The narrator describes the alien advance on London on Sunday evening. Around 8 p.m. three tripods move toward the city, and a line of soldiers fires prematurely and flees while the next line, hidden in the woods, manages to damage the leg of one tripod, which seems to call to the others. After wiping out the soldiers and guns with its Heat-Ray, the Martian from the damaged tripod crawls out to make repairs. At about 9 p.m. the three tripods are joined by four more. The seven advanced in a curved line, two of which come upon the curate and the narrator, who hide in a ditch.

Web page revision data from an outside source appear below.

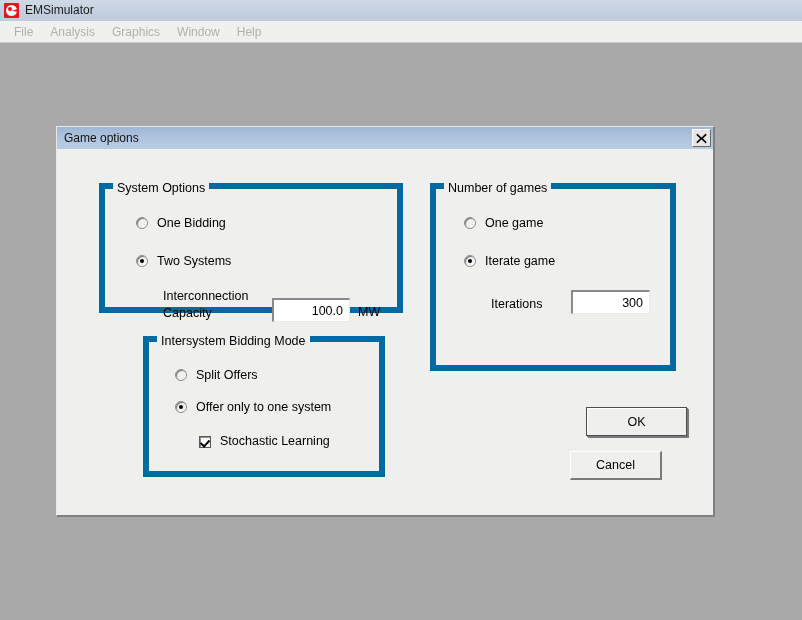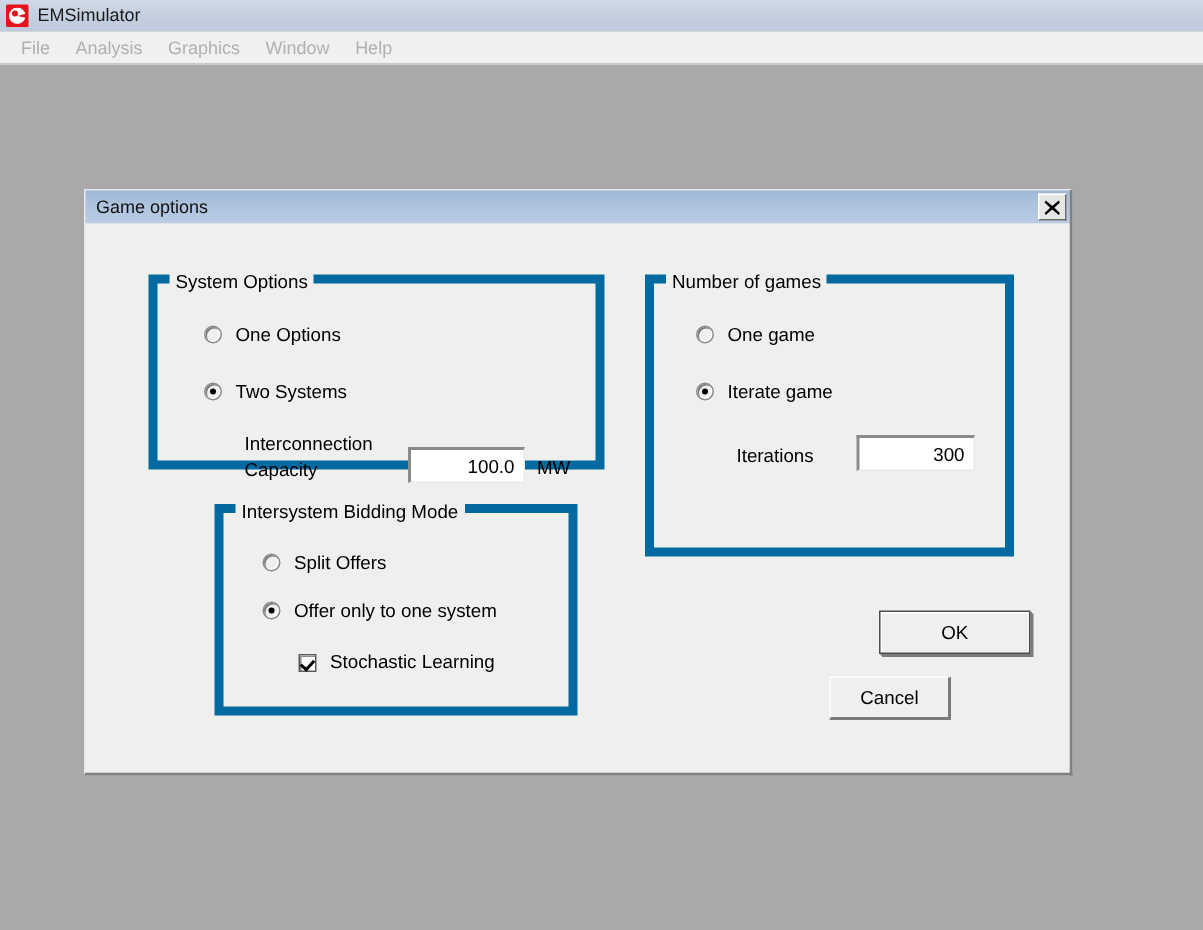--- a/index.html
+++ b/index.html
@@ -93,7 +93,7 @@
     top: 126px;
     width: 659px;
     height: 391px;
-    background: #e5e5e5;
+    background: #22c55e;
     border-top: 1px solid #e8e8e8;
     border-left: 1px solid #e8e8e8;
     border-right: 2px solid #808080;

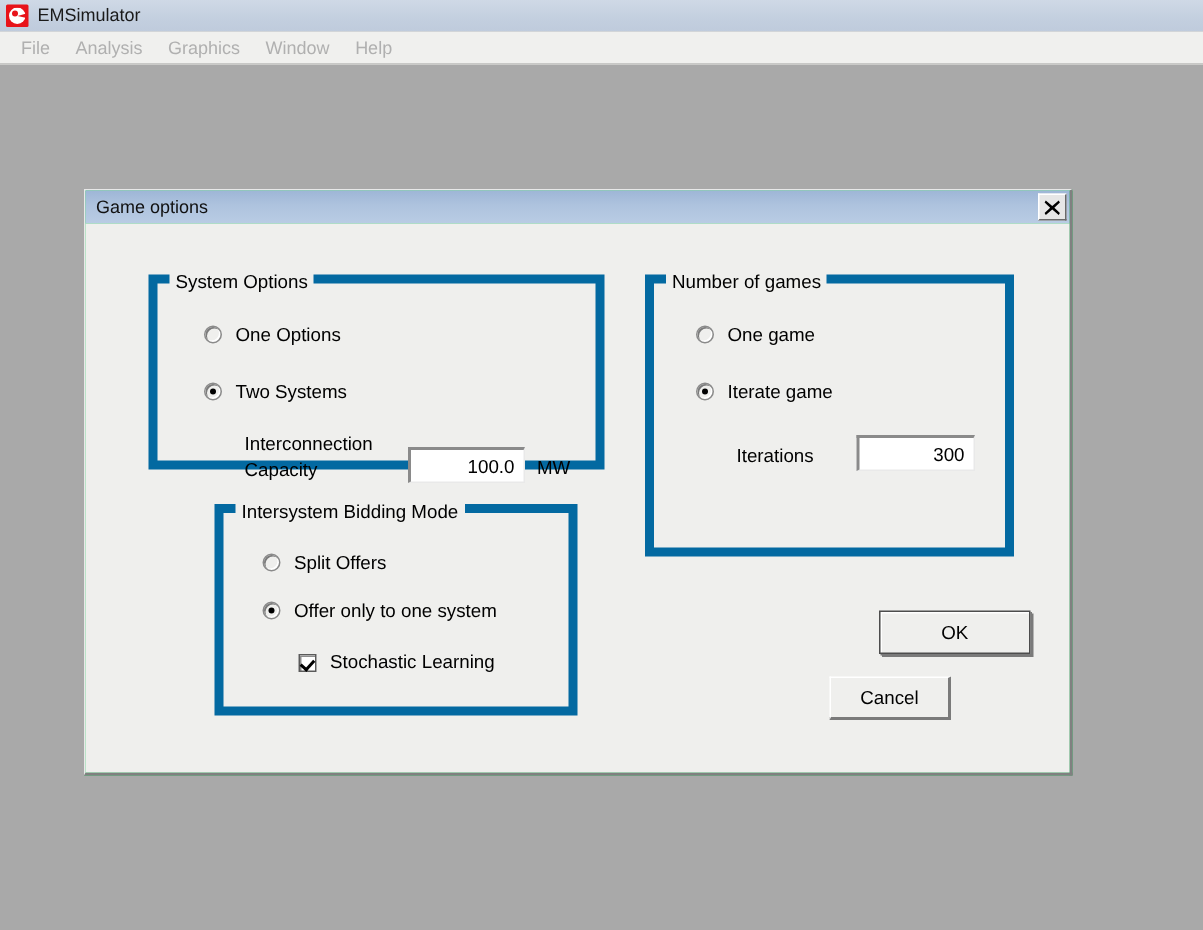--- a/index.html
+++ b/index.html
@@ -323,7 +323,7 @@
 
       <div class="radio-row" style="left:31px; top:27px;">
         <span class="radio"></span>
-        <span class="radio-label">One Options</span>
+        <span class="radio-label">One Bidding</span>
       </div>
 
       <div class="radio-row" style="left:31px; top:65px;">

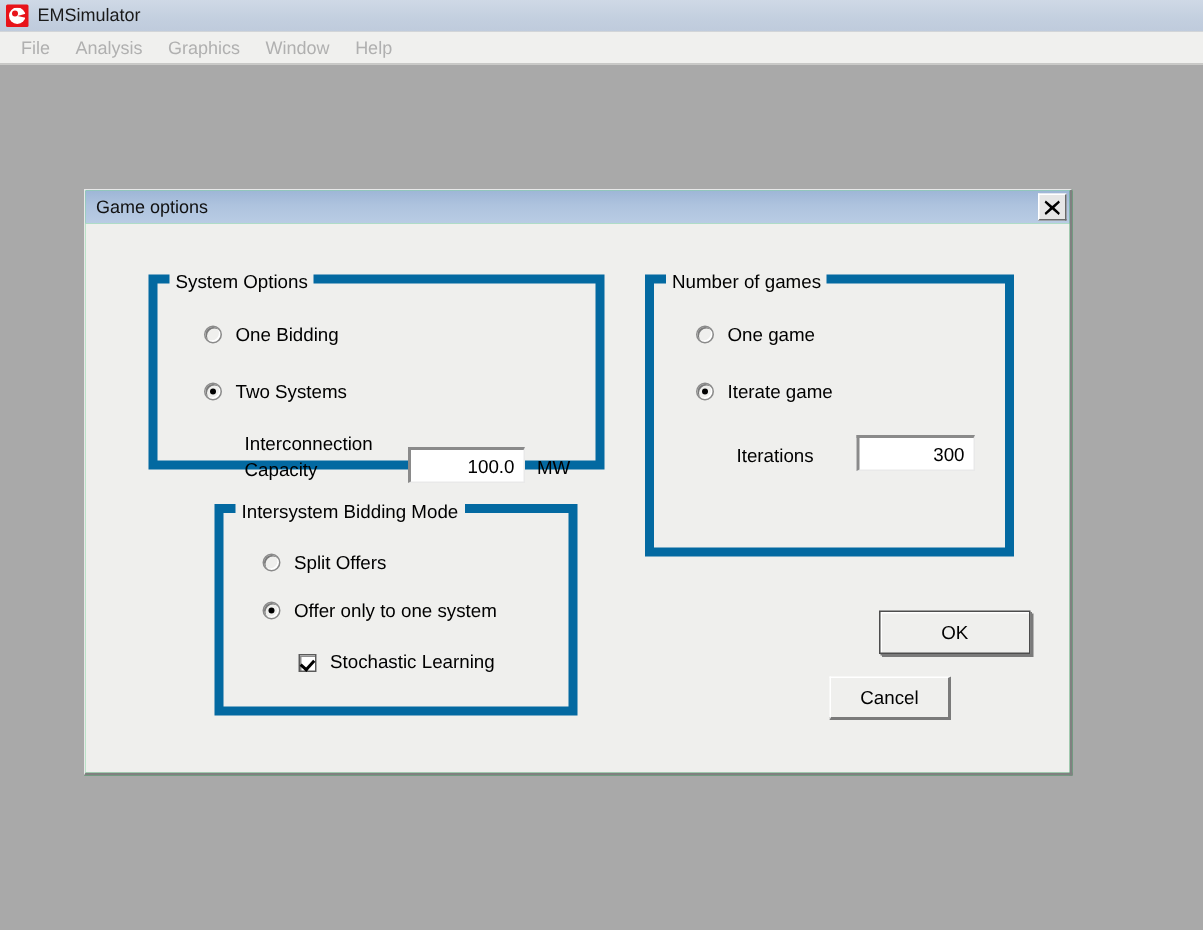--- a/index.html
+++ b/index.html
@@ -280,7 +280,7 @@
     box-shadow: inset 1px 1px 0 #ffffff, 1px 1px 0 #7a7a7a, 2px 2px 0 #7a7a7a;
   }
   #btn-ok     { left: 529px; top: 258px; width: 101px; height: 29px; }
-  #btn-cancel { left: 496px; top: 302px; width: 81px; height: 29px; }
+  #btn-cancel { left: 513px; top: 302px; width: 92px; height: 29px; }
 </style>
 </head>
 <body>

Awaiting the onset of the battle, the narrator speculates how much the alien invaders understand about humans. There is a sound of gunfire and explosions, shouts, and then silence. The narrator explains that the aliens are firing canisters that break when they hit the ground, releasing a heavy, black vapor that kills anything that breathes. The vapor eventually turns into harmless dust or is cleared by a jet of steam from the aliens. The aliens defeat every line of resistance with either the Heat-Ray or the black smoke.

The fourth cylinder lands as the invasion continues.


The poisonous black smoke of the Martians is a particularly prescient piece of horror on the part of the author. The novel was written before World War I and the use of chemical warfare in the form of chlorine gas and mustard gas. The black smoke is also frightening because of the way it behaves: "it sank down through the air and poured over the ground, in a manner rather liquid than gaseous." It is a gas so strange, so unlike anything that exists on Earth, so otherworldly, that even scientists studying it after the invasion still don't fully understand it. The author—writing about his experiences of the invasion and about what people have learned of the Martians through careful study since the invasion—uses this device with increasing frequency as the novel progresses. It gives the reader a greater understanding of both the events and the Martians and adds to the horror the readers feel. It is one thing to find the gas frightening in the moment, to watch it mysteriously kill defenseless people, but the author adds to its fearfulness by explaining that even later, under meticulous scientific scrutiny the Martians and their weapons remain beyond human comprehension.

With the introduction of this second weapon and the complete devastation of every military assault organized against them, the overwhelming, unstoppable power of the Martians becomes clear.

The author reveals more about the character of the Martians by including examples of Martian communication, which the narrator understands to be meaningful rather than unintelligent noises. The narrator describes the Martian from the damaged tripod uttering "a prolonged ululation," which is answered by another. The narrator also hears the Martians "hooting" to each other as they continue their advance. Their ability to communicate gives them the ability to collaborate menacingly to carry out a joint offensive.